The fact that Smith wrote such an ill-informed review, laying bare his own discomfort and lack of empathy, means Menon and the cast did a fantastic job of capturing what most Canadians would like to avoid seeing.
“This is not a play about being comfortable,” said Menon in an interview with rabble. “I’ve never been comfortable in my life as a non-white person living in colonized shoes. And, I imagine neither are Indigenous or other racialized folk. It’s a privilege to be comfortable.”
Not about issues, but real lives and real people
Smith refers offhandedly to the fact that Blackberry is about ‘issues.’ According to Menon, “It’s not about issues. It’s about people’s lives and the fact that these are the things that we deal with as racialized, marginalized youth. This is not about issues. This is about our lives. We go through life having to navigate police injustice, police violence. We go through life having to constantly be vigilant about where we’re walking, who we’re talking to.”
Menon says in terms of sex work, it’s the same thing. It’s the idea of a society that deems some people good, valued and bestows worth on them. Juxtapose those people against others who are judged by society to possess none of those qualities and as such, considers them less than.
It’s surprising that Smith failed to make the connection between Blackberry and what is happening in the Barton Street neighbourhood around making sex work safer.
Menon, who has lived in downtown Hamilton for the past 14 years, originally set the play in 1985 England where she spent her teen years. She has since adapted the play to reflect the experience of youth in her new home city.

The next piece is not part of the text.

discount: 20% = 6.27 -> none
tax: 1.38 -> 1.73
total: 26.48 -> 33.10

“The areas that any marginalized communities, especially visible minorities in the city, are pushed to are less than desirable neighbourhoods along with sex workers. Because nobody wants the Black guy or the ‘prostitute’ living next to them,” observed Menon.

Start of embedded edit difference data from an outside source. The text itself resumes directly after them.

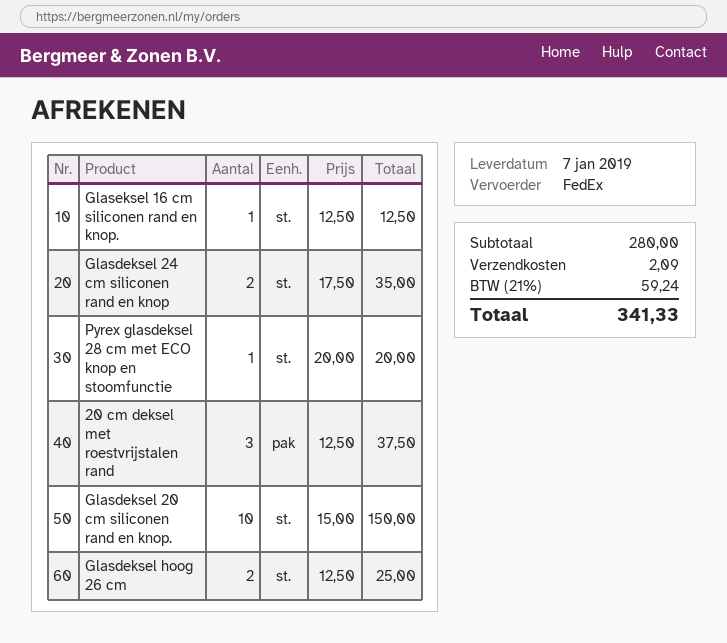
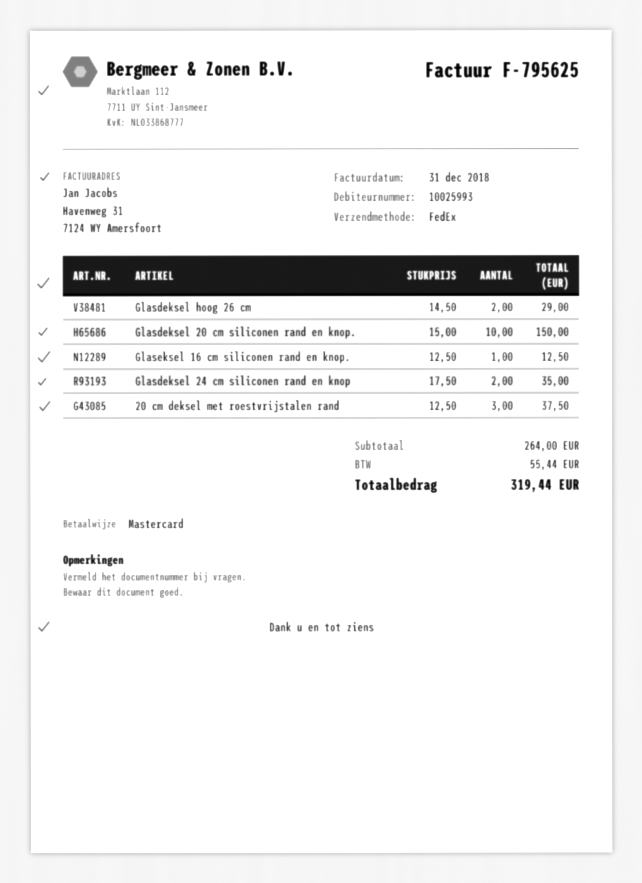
Pyrex glasdeksel 28 cm met ECO knop en stoomfunctie: 1 x 20.00 = 20.00 -> none
Glasdeksel hoog 26 cm: 2 x 12.50 = 25.00 -> 2 x 14.50 = 29.00
subtotal: 280.00 -> 264.00
shipping: 2.09 -> none
tax: 59.24 -> 55.44
total: 341.33 -> 319.44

She went on to say, “so, we’re all pushed into the inner-city areas nobody wants, until gentrification happens and then they kick us all out again. And, suddenly, we can’t even find a home. We can’t even find a place to rent in a place that we have always lived in.”
This is all part of the same system which Menon claims allows some to thrive and others not. And, that reality being laid bare makes some feel attacked.
Blackberry is about what visible minorities, racialized people, and those considered less than, have to deal with on the daily. Or, should I say, on a daily basis for those unaccustomed to the language of youth. And, that language is perfectly executed throughout a play that focuses on the lives of four racialized, marginalized, and othered Hamilton teens.
Blackberry is a reflection of North American society
The ‘issues’ that Menon addresses are intersectional and include ongoing colonization including genocide, systemic racism, classism, gender biases, treatment of those identifying as 2SLGBTQIA+, treatment of sex workers, MMIWG2S, Every Child Matters, a child and youth foster care system that has no safety nets for those who age out of the system, and the defund the police movement.
Menon maintains that the play is a reflection of society as we live in it.
“I have had my dealings with cops. I know what they’re like and I’m a very privileged person. I’m well educated. Very well spoken. I’m strong. I’m not the same 17-year-old that was escorted into police cars just for walking up a street,” explained Menon.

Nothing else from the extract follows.